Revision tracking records
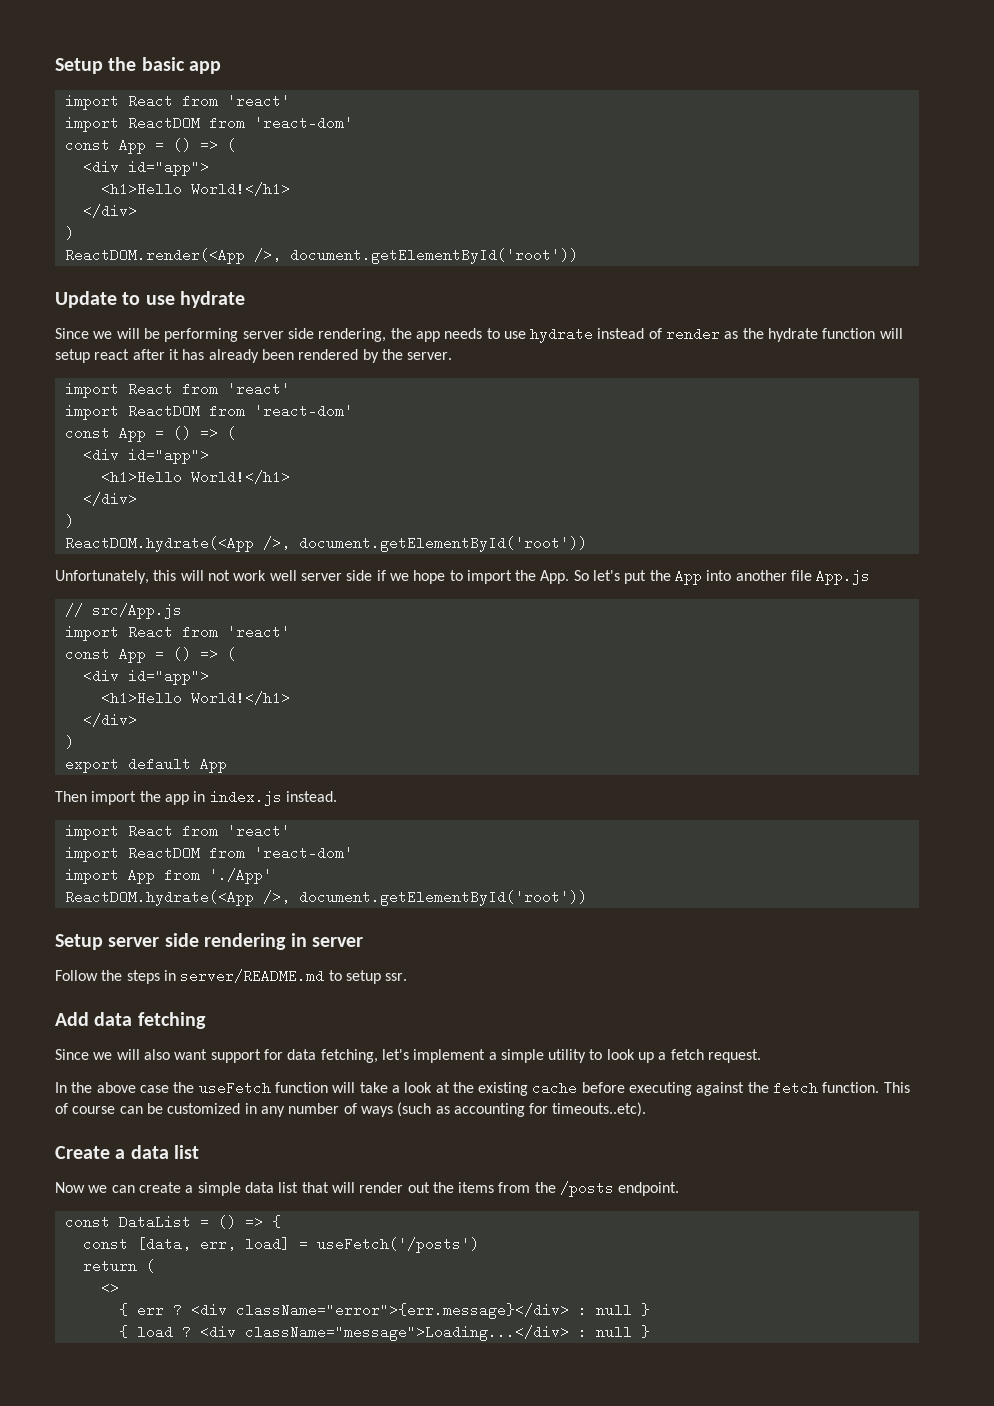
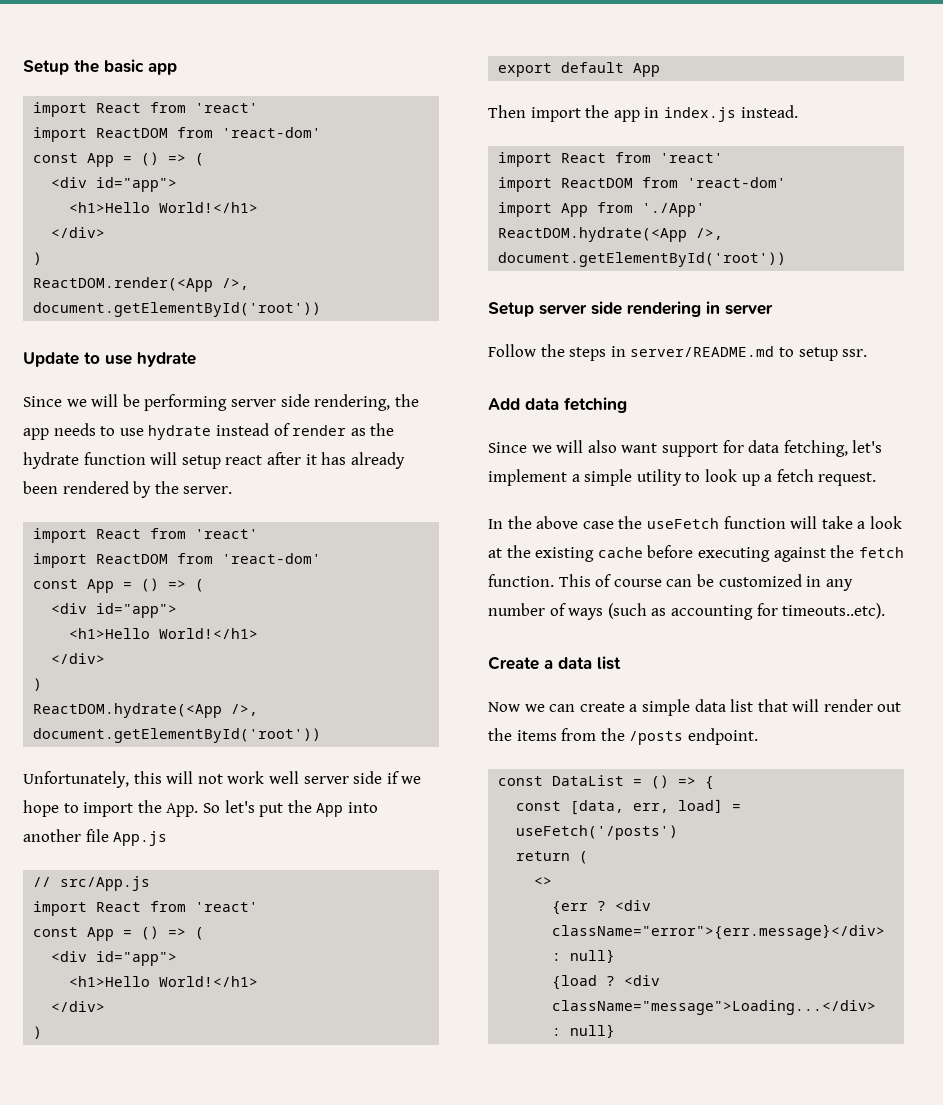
- { err ?
+ {err ?
- <div className="error">{err.message}</div> : null }
- { load ?
+ <div className="error">{err.message}</div> : null}
+ {load ?
- <div className="message">Loading...</div> : null }
+ <div className="message">Loading...</div> : null}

Your assignment - Produce an exact copy of each line of data, skipping embedded images.

Solution -
- { err ?
+ {err ?
- <div className="error">{err.message}</div> : null }
- { load ?
+ <div className="error">{err.message}</div> : null}
+ {load ?
- <div className="message">Loading...</div> : null }
+ <div className="message">Loading...</div> : null}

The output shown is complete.